Hoy es el Día Mundial del Alzhéimer, ideal para conocer esta enfermedad que muchos hemos llegado a creer que solo afecta a los ancianos. Sí y no. Ninguna patología existe sin un contexto, siempre hay alguien a quien le duele tu situación, por lo que se convierte en parte de ella.

El fragmento de la siguiente historia real puede servir de ejemplo: Él es un ancianito del que su esposa siempre hablaba de las maravillas que poseía como ser humano. Él, luego del Alzhéimer, no solo perdió los archivos de su cabeza, sino el control de las emociones. De un dulce señor a un viejo inseguro y agresivo, capaz de golpear a quien todavía lo amaba con locura. Pero al parecer en alguna parte de él todavía existía la fuerza que le daba el haber vivido tanto tiempo con aquella mujer y cuando los hijos decidieron separarlos para evitar las agresiones, murió a la semana siguiente. Ella en los días posteriores. La enfermedad produjo separación y con ella vino la pérdida de la vida.

De modo que, es importante que en esta efeméride dejemos de visualizarla como la enfermedad de los ancianos y tomar conciencia, de que, en verdad, de llegar a nuestros hogares, nos puede afectar a todos.

¿De qué se trata?

 

Según Mayo Clinic, el alzhéimer es un trastorno neurológico progresivo que causa que el cerebro se atrofie y que las neuronas cerebrales se mueran. Sus pacientes pueden llegar a olvidar detalles como que tienen hijos, comer o tragar…

Es la demencia que más se registra en personas mayores de 65 años y está vinculada a la genética. Produce pérdida de memoria, disminución en las funciones cognitivas, cambios en el comportamiento y la personalidad. Hasta el momento no hay cura, solo la posibilidad de retardar los efectos para mejorar la calidad de vida.

Una investigación de la Universidad de Curtin en Bentley (Australia) sugiere que el hígado puede desempeñar un papel en el inicio o la progresión de la enfermedad. Mientras que otros estudios recientes indican que se trata de una enfermedad metabólica en la que el cerebro pierde la capacidad de usar eficientemente la glucosa; de modo que está vinculada a un tipo de diabetes considerada tipo 3.

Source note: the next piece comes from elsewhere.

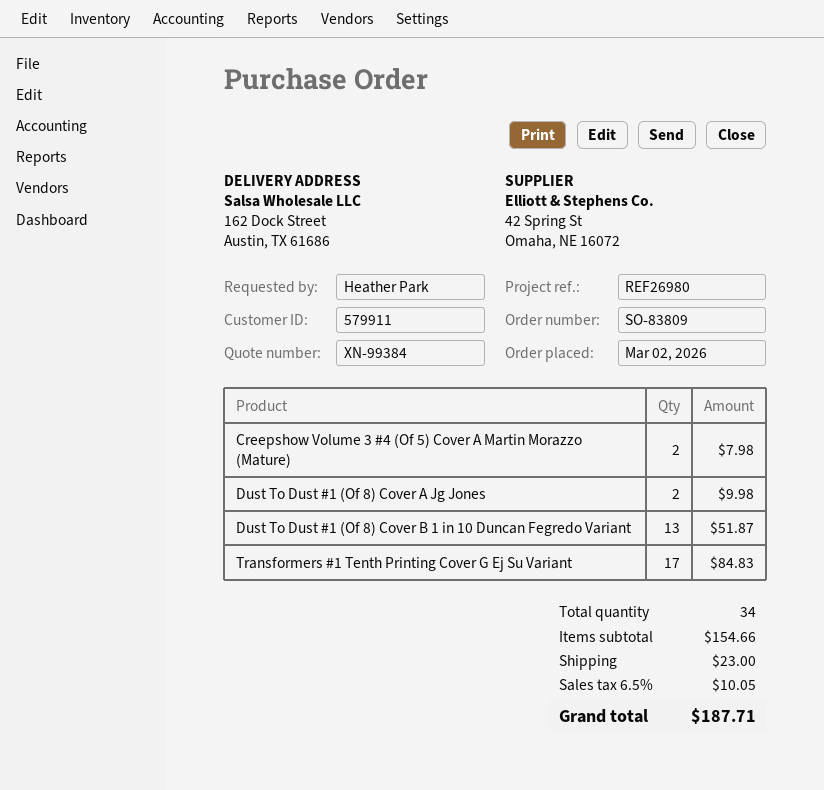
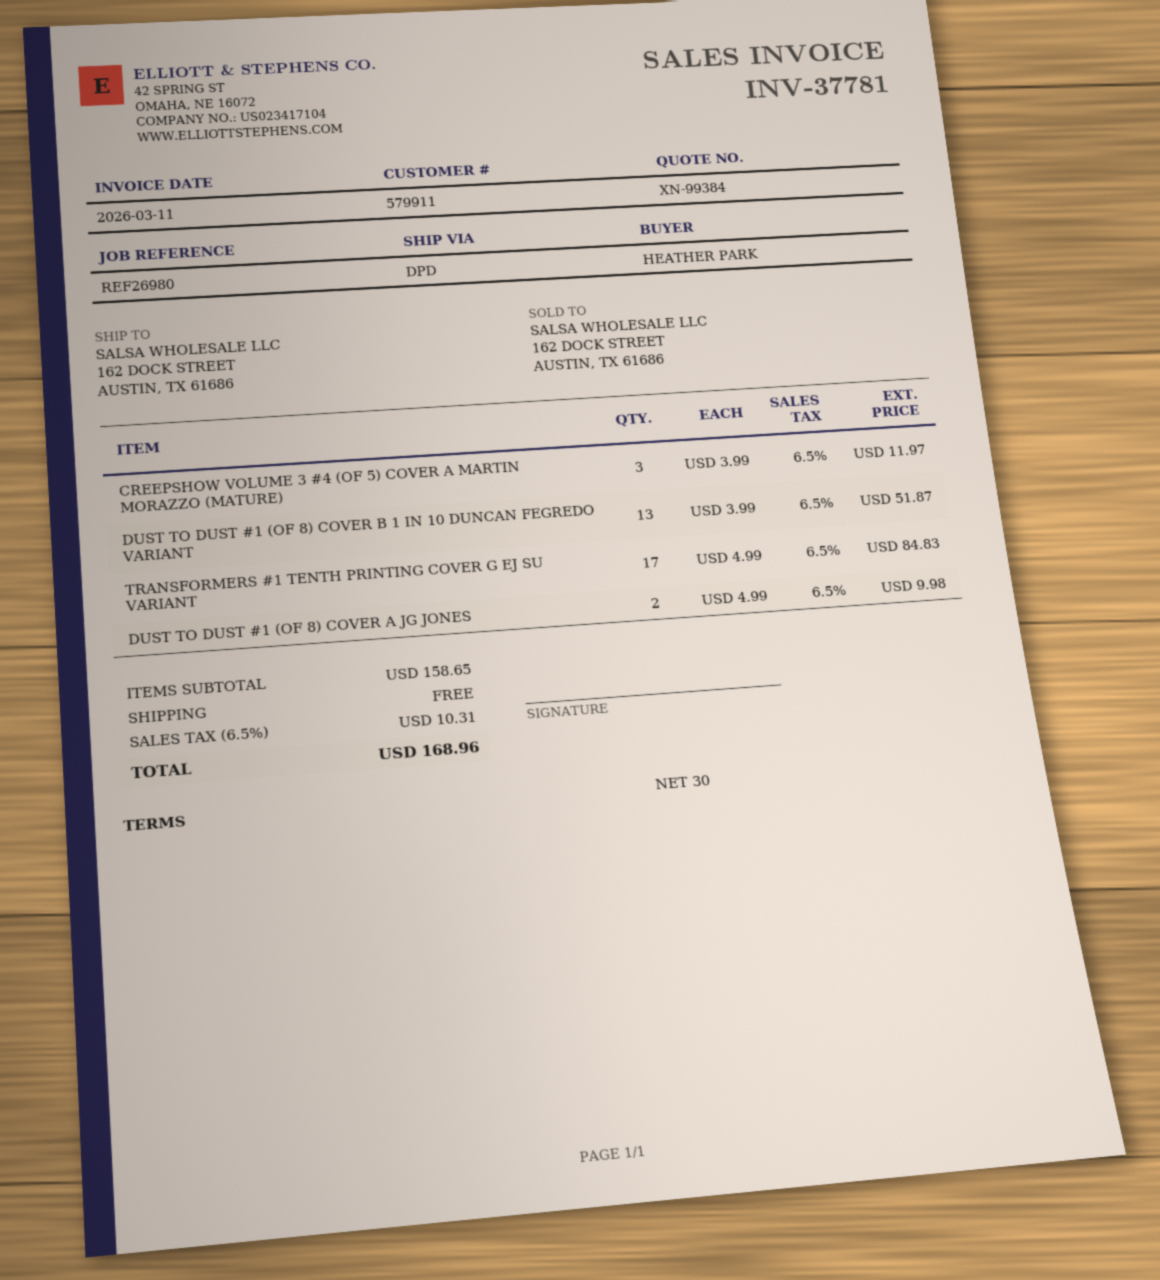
Creepshow Volume 3 #4 (Of 5) Cover A Martin Morazzo (Mature): 2 for 7.98 -> 3 for 11.97
subtotal: 154.66 -> 158.65
shipping: 23.00 -> 0.00
tax: 6.5% = 10.05 -> 6.5% = 10.31
total: 187.71 -> 168.96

Para John Haaga del Instituto Nacional de Geriatría de Estados Unidos, “Nadie puede garantizar que esta terrible enfermedad no ocurrirá”, pero es posible inclinar la balanza hacia la salud si uno tiene buenos hábitos de vida, es decir, llevar una dieta equilibrada, hacer ejercicio, evitar o reducir el consumo de alcohol, evitar la obesidad y no fumar, reducen las posibilidades de sufrir demencia en la vejez.

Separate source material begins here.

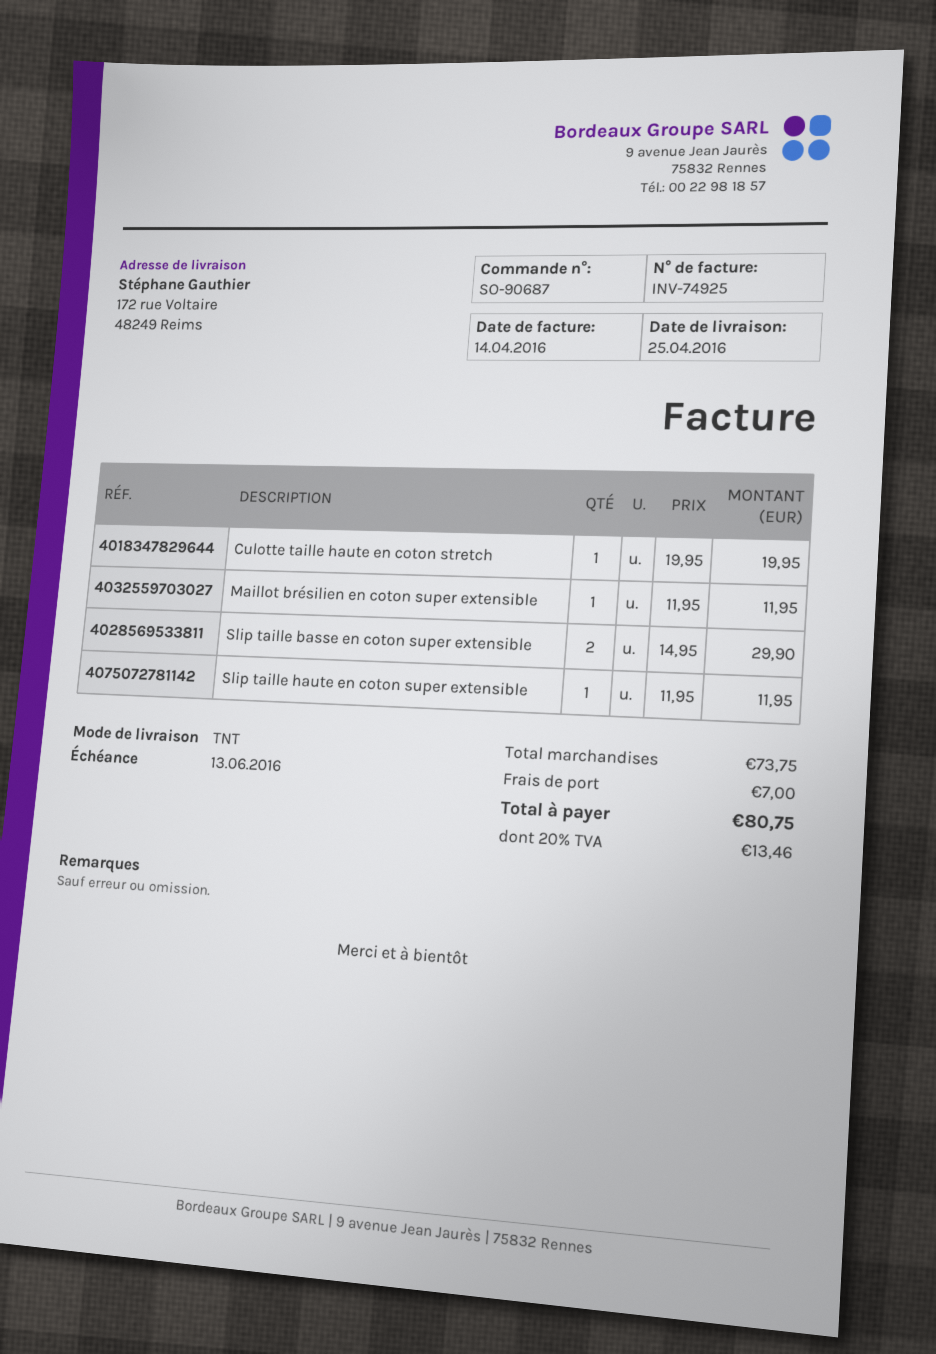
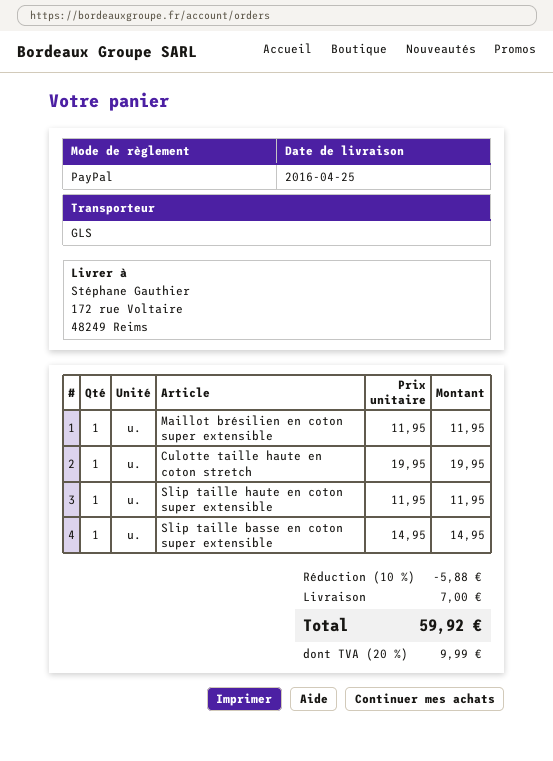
shipping method: TNT -> GLS
Slip taille basse en coton super extensible: 2 x 14.95 = 29.90 -> 1 x 14.95 = 14.95
discount: none -> 10% = 5.88
tax: 20% = 13.46 -> 20% = 9.99
total: 80.75 -> 59.92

Alzheimer y demencia ¿Es lo mismo?

El alzhéimer no solo afecta a los ancianos y es más que una enfermedad

La respuesta a la pregunta sobre si el alzhéimer y la demencia es lo mismo, es no. «La demencia es ciertamente el mayor desafío para la salud de nuestro tiempo», dijo a la BBC Hilary Evans, directora ejecutiva de la organización benéfica británica Alzheimer’s Research UK. Ella no es una sola enfermedad es un conjunto, de la cual el Alzheimer es parte.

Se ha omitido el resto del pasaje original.